Yuhan Corp. said its investigational anticancer drug Lazertinib has proved the efficacy and safety against lung cancer in the latest multiple clinical trials.

At the virtual meeting of the American Society of Clinical Oncology (ASCO) on Friday, the company made three poster presentations on Lazertinib’s therapeutic effect against lung cancer, its effect on brain metastasis, and the findings on its clinical genetics on the mechanism of resistance after the drug administration.

Yuhan is developing Lazertinib as a targeted therapy for patients with non-small cell lung cancer (NSCLC) with epidermal growth factor receptor (EGFR) mutation.

The progression-free survival in Lazertinib 240mg-dosed patients with T790M mutation in epidermal growth factor receptor

Researchers gave Lazertinib 240mg to 76 patients with T790M mutation in EGFR. The result showed that the patient’s objective response rate (ORR) by the independent central review was 57.9 percent (complete response in two patients), and the investigator-assessed ORR was 72.4 percent.

The median of progression-free survival (PFS) by the independent central review was 11 months, and the investigator-assessed one was 13.2 months. The new outcomes are an improvement from Lazertinib 240mg’s ORR at 50 percent, released at the last year’s ASCO meeting.

The most common adverse reactions included rash (35 percent), pruritus (33 percent), and paraesthesia (32 percent), which were mostly mild. Five percent of the patients discontinued the treatment due to adverse reactions.

Yuhan also published the result of the study on Lazertinib’s intracranial anti-tumor effect in NSCLC patients with brain metastasis.

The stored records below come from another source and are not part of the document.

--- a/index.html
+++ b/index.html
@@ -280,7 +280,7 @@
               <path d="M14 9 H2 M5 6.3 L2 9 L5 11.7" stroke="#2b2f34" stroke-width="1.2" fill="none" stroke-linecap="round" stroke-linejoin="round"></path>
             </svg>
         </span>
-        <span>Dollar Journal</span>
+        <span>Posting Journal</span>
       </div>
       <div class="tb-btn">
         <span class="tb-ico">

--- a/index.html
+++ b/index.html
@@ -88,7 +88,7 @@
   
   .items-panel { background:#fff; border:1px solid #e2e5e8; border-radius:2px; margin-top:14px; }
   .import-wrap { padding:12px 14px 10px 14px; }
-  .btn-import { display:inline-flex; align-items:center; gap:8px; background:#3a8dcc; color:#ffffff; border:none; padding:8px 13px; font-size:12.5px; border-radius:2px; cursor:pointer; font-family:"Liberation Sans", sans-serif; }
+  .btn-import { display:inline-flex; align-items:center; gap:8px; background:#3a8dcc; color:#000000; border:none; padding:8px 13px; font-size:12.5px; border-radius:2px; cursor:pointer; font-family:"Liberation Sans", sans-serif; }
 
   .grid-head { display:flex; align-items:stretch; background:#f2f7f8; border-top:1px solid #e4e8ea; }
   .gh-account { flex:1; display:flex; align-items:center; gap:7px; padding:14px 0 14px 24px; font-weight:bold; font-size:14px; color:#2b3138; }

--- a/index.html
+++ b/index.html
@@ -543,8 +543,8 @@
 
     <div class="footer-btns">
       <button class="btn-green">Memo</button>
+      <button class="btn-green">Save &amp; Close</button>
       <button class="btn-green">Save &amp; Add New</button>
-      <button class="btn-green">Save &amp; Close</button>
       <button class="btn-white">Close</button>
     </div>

Intracranial response data in patients with advanced non-small cell lung cancer

The researchers administered Lazertinib 20-320mg to 64 NSCLC patients whose tumor spread to the brain before the start of the Lazertinib treatment. They found that Lazertinib’s intracranial disease control rate (IDCR) was 90.6 percent. The 240mg group showed 16.4 months of PFS. Among the brain metastasis population evaluable for response, 22 patients’ objective intracranial response rate (OIRR) was 54.5 percent.

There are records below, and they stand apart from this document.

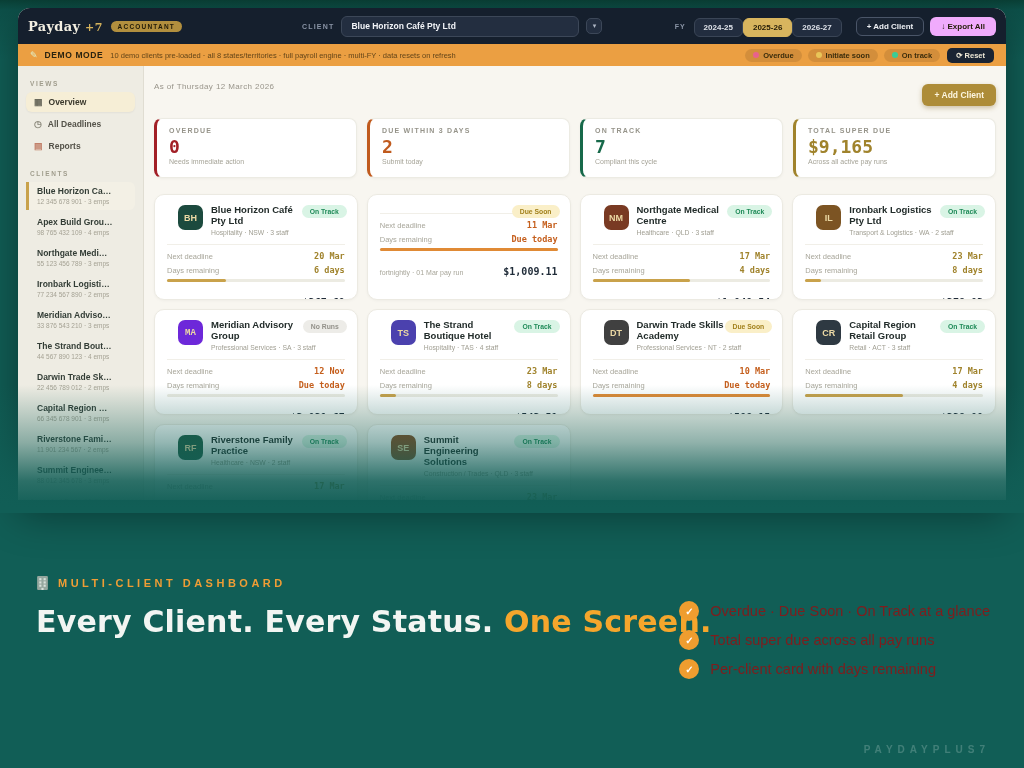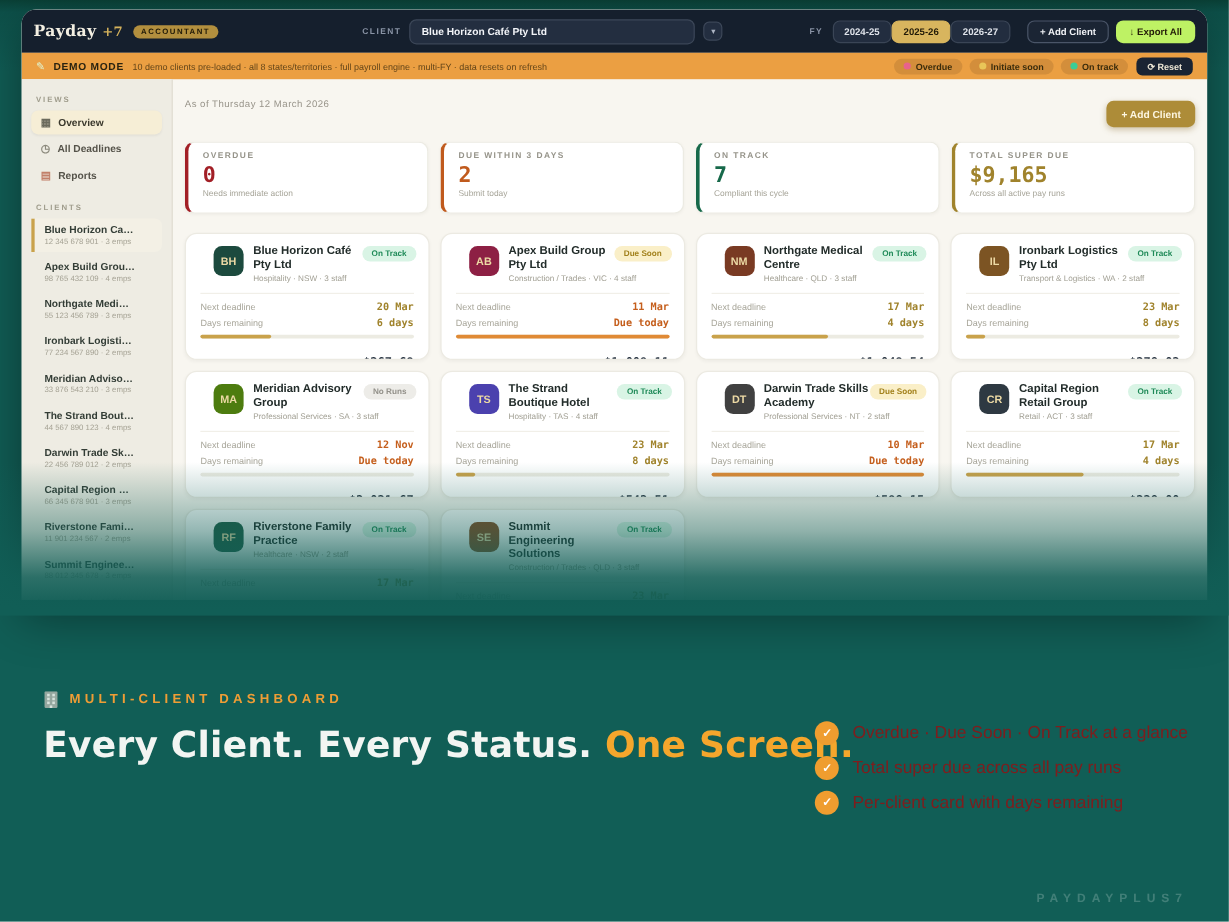--- a/index.html
+++ b/index.html
@@ -30,7 +30,7 @@
   .fy-pill{ font-family:inherit; background:#222d3f; border:1px solid #3a4556; color:#dfe3ea; font-size:8px; font-weight:700; padding:4px 9px; border-radius:6px; cursor:pointer;}
   .fy-pill.active{ background:#d8b55e; border-color:#d8b55e; color:#211a07; }
   .btn-ghost{ font-family:inherit; background:#1b2534; border:1px solid #4a5568; color:#eef0f4; font-size:8px; font-weight:700; padding:4px 10px; border-radius:6px; margin-left:8px; cursor:pointer;}
-  .btn-gold-top{ font-family:inherit; background:#bef264; border:none; color:#231c08; font-size:8px; font-weight:800; padding:5px 11px; border-radius:6px; cursor:pointer;}
+  .btn-gold-top{ font-family:inherit; background:#f0abfc; border:none; color:#231c08; font-size:8px; font-weight:800; padding:5px 11px; border-radius:6px; cursor:pointer;}
   
   .demobar{ height:22px; background:#eb9f42; display:flex; align-items:center; padding:0 12px; gap:7px; flex:0 0 auto;}
   .demo-pencil{ font-size:9px; color:#dff3cf; }

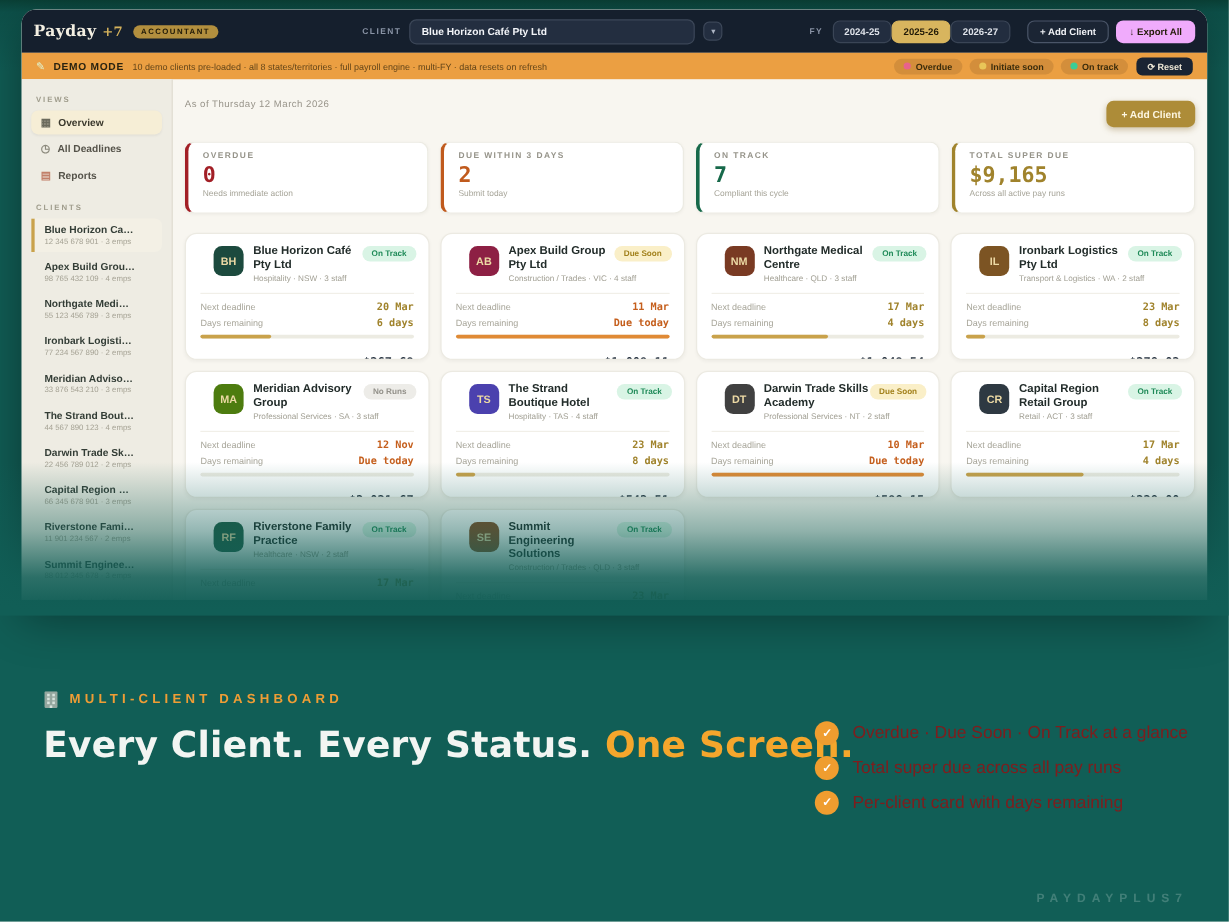--- a/index.html
+++ b/index.html
@@ -274,13 +274,6 @@
     </div>
   </div>
           <div class="card urgent">
-    <div class="card-head">
-      <div class="avatar" style="background: rgb(141, 32, 68);">AB</div>
-      <div>
-        <div class="card-name">Apex Build Group Pty Ltd</div>
-        <div class="card-meta">Construction / Trades · VIC · 4 staff</div>
-      </div>
-    </div>
     <span class="badge badge-duesoon">Due Soon</span>
     <div class="divider"></div>
     <div class="kv">

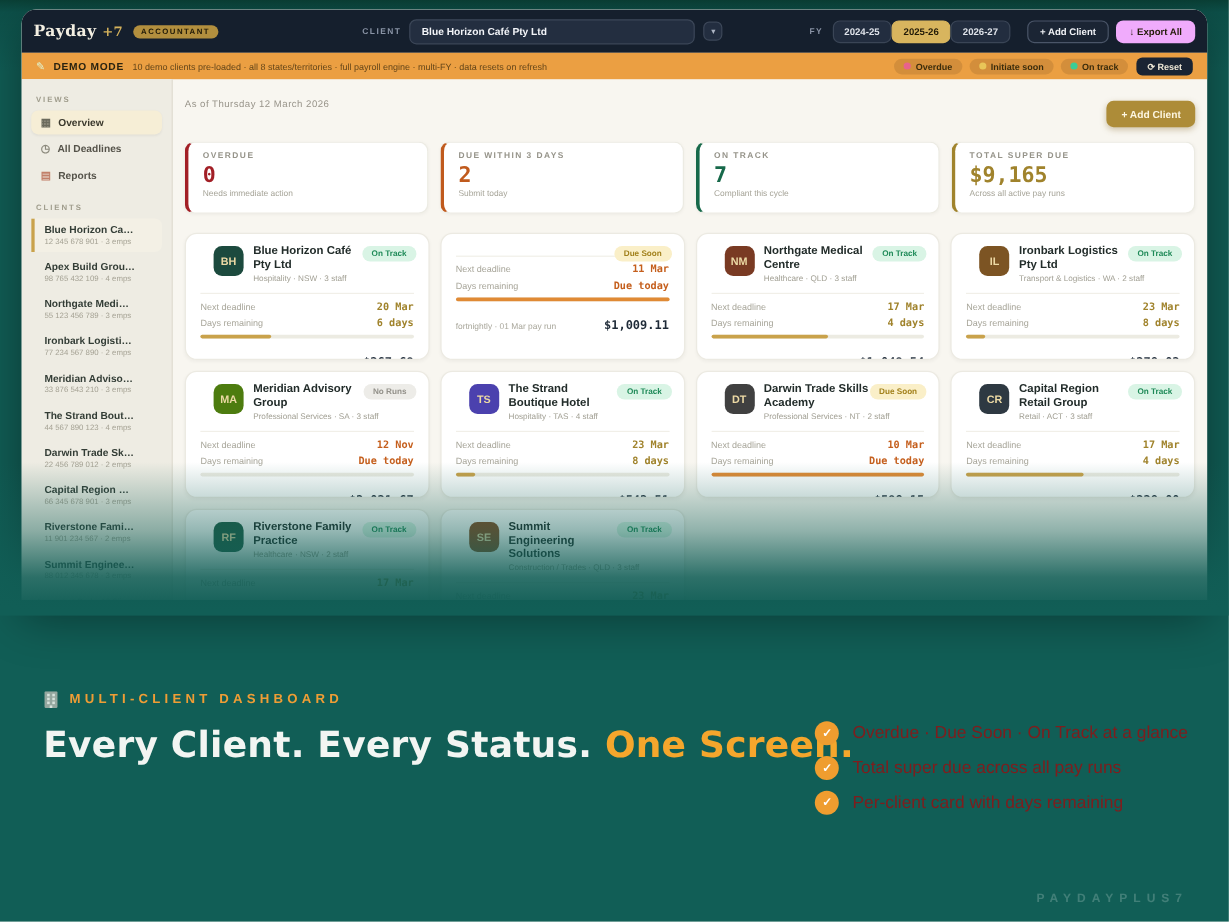--- a/index.html
+++ b/index.html
@@ -346,7 +346,7 @@
   </div>
           <div class="card urgent">
     <div class="card-head">
-      <div class="avatar" style="background: #4d7c0f;">MA</div>
+      <div class="avatar" style="background: #6d28d9; font-family: Liberation Mono, monospace;">MA</div>
       <div>
         <div class="card-name">Meridian Advisory Group</div>
         <div class="card-meta">Professional Services · SA · 3 staff</div>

“This study showed that Lazertinib could help treat lung cancer with EGFR mutation, even with brain metastasis,” said Kim Sang-we, the lead author of the study and a professor at the Oncology Department of Asan Medical Center.

The company also released the results of the study on how 47 patients developed a genetic mutation that led to their disease progress after the Lazertinib treatment. The researchers found that the most common resistance mechanisms were T790M loss and PIK3CA alterations. The researchers said the spectrum of the mechanism of resistance identified in the patients treated with Lazertinib was similar to that reported in other third-generation EGFR-targeting therapies.

Yuhan said it planned to recruit patients for a phase-3 trial on Lazertinib as the first-line treatment. The company is also testing the combination of Lazertinib with amivantamab, an experimental bispecific antibody therapy by Janssen.